It's shorthand for "I have a distaste for this thing which I presume to be understood if not necessarily shared." I was wrong about that.
This isn't musical at all! It's some lazy shit a high-schooler with free time and a vague understanding of the Web Audio API could do. Moreover, there's no value in it. The abstract "sonificiation of real data" is such a low bar, there's so much room for creativity, and there are so many brilliant artists who (rightfully) don't want to wade in the depths of the hacky web-tech garbage necessary to make something like this work that it's a wonder anyone gives a fuck about this. To find any value in this, one would have to have tuned out somewhere between having an abstract understanding of the project and actually listening to the darn thing.
Now, do you really want to discuss the merit of the thing, or would you rather Get Offended on the Internet?

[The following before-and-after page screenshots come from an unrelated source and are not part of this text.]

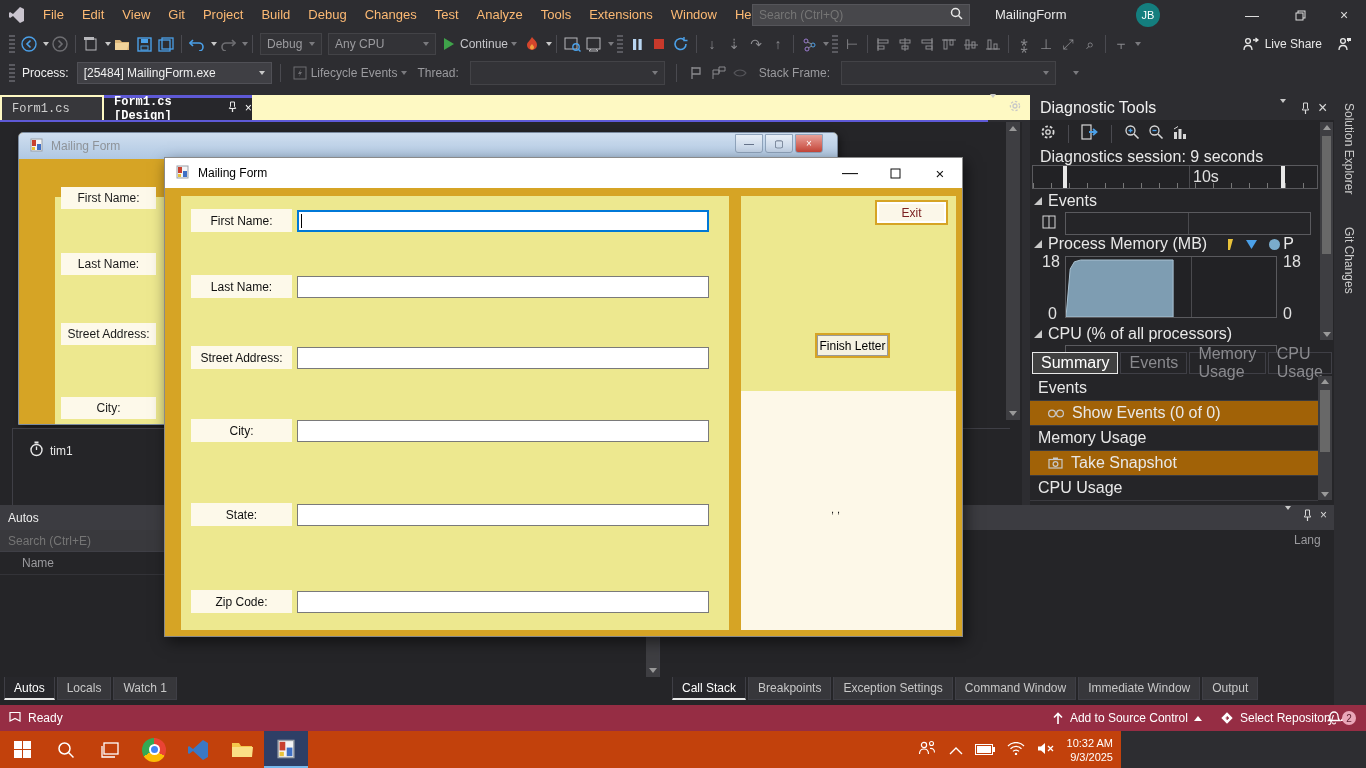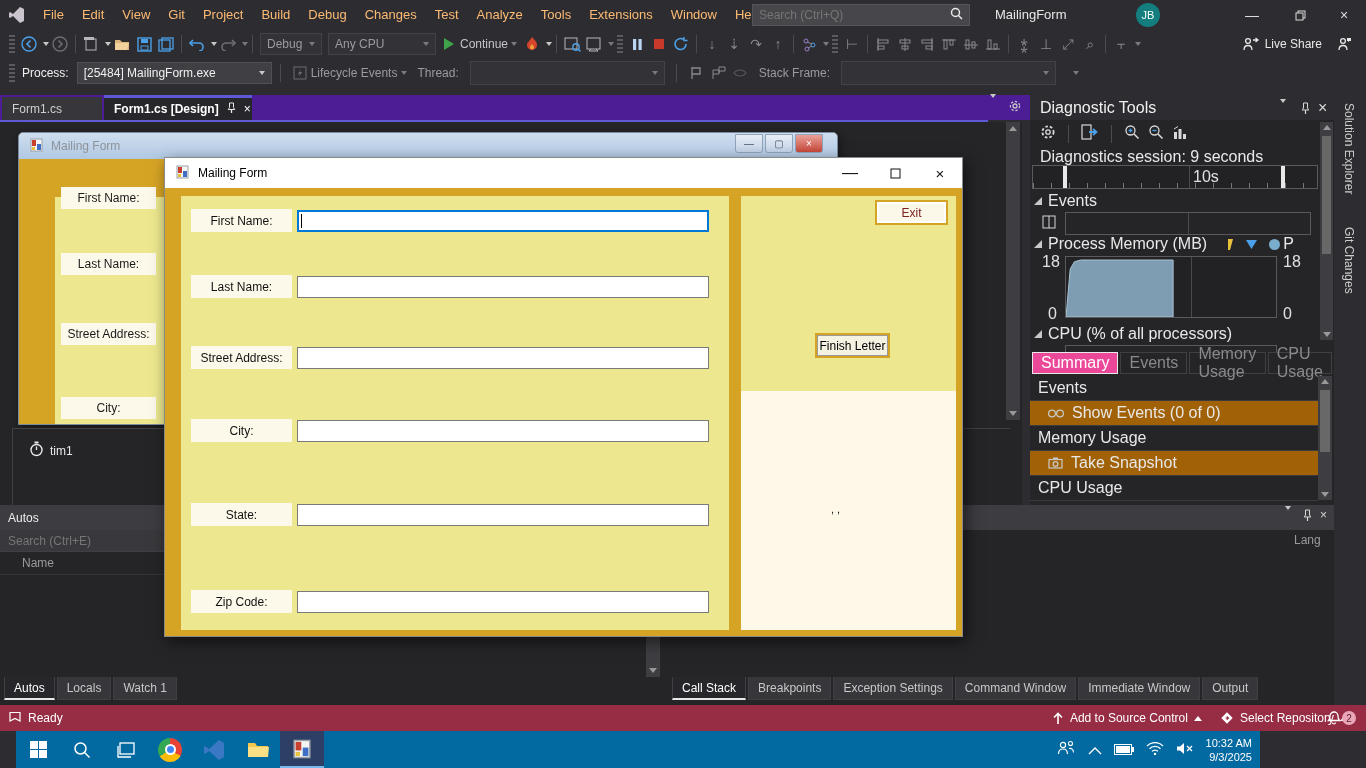"Form1.cs" #tabstrip { background: #4c1d95 -> #fef9c3; font-family: none -> Liberation Mono, monospace }
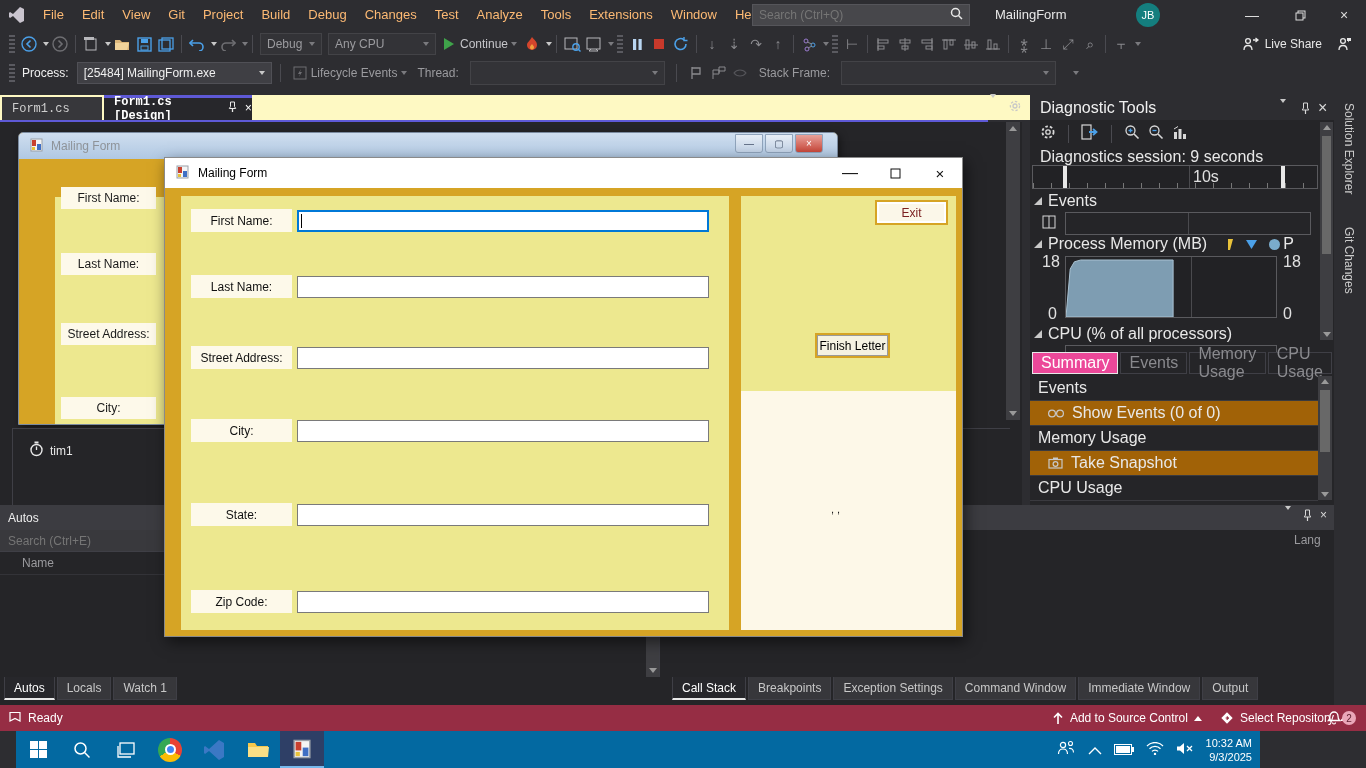"Summary" .diag-tab.active { background: #ec4899 -> #404040 }
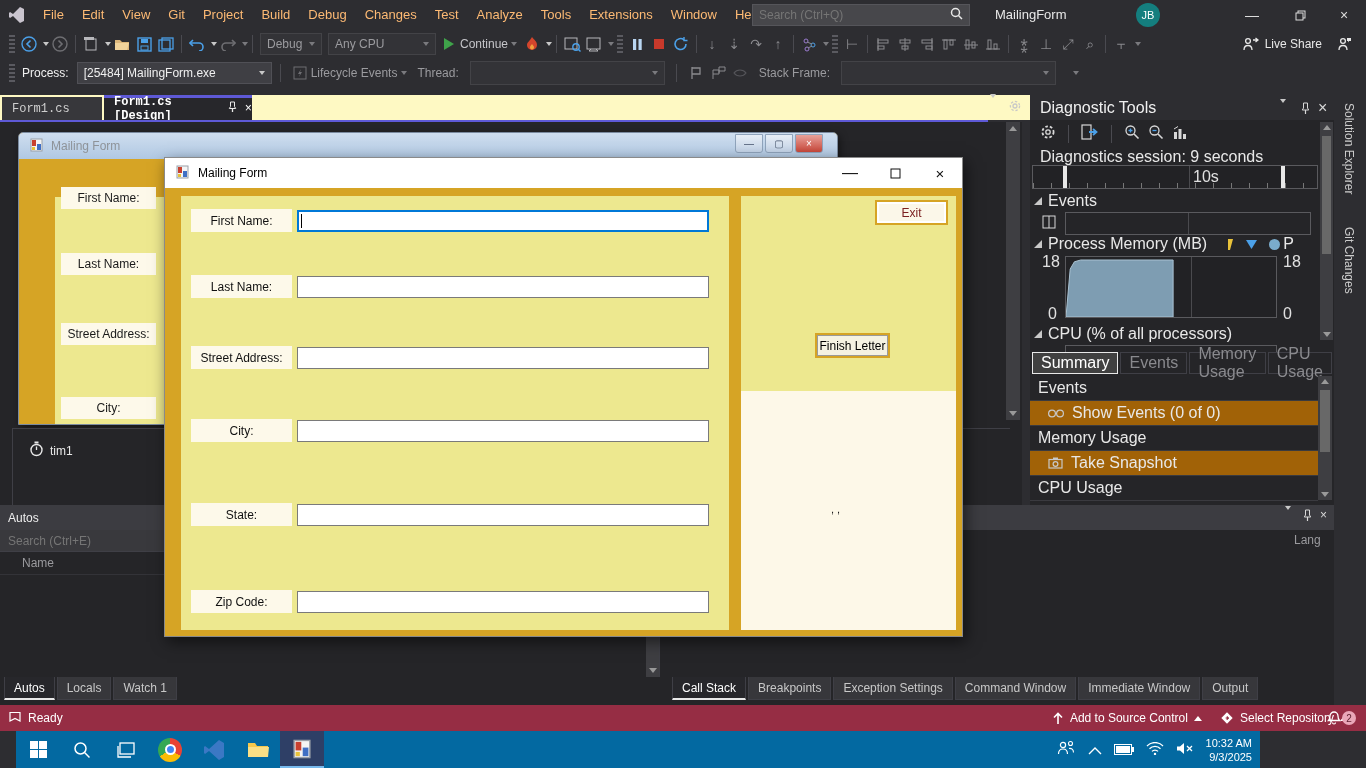"10:32 AM" #taskbar { background: #0369a1 -> #c2410c; left: 16px -> 0; width: 1244px -> 1121px }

Sorry if I wasn't clear, but my comment was strictly procedural and divorced from the topic. We ask that community members post civilly and substantively on Hacker News or not at all, because we're here to learn and to gratify our intellectual curiosity. Any substantive discussion of the merit of the original post would include information, which your comment lacked.
This brings up a good point.. what is a valuable mapping of the type [ stream of data ] => [stream of Sound] ?
If the input was a stream of random bytes you could immediately list an infinite number of different ways to turn that into sound of some kind. Most of those would probably be as interesting as listening to random tones.
In this case, it would be interesting if the music communicated something meaningful about the github pull requests rather than just using github as a random number generator to make pleasant bell tones.
One example might be that a pull request that solved some long-standing much discussed bug would stand out musically by being loud, introducing a new sound, or resolving a tension present in the music. To contrast, a PR that changed some documentation might generate hardly any change in the music.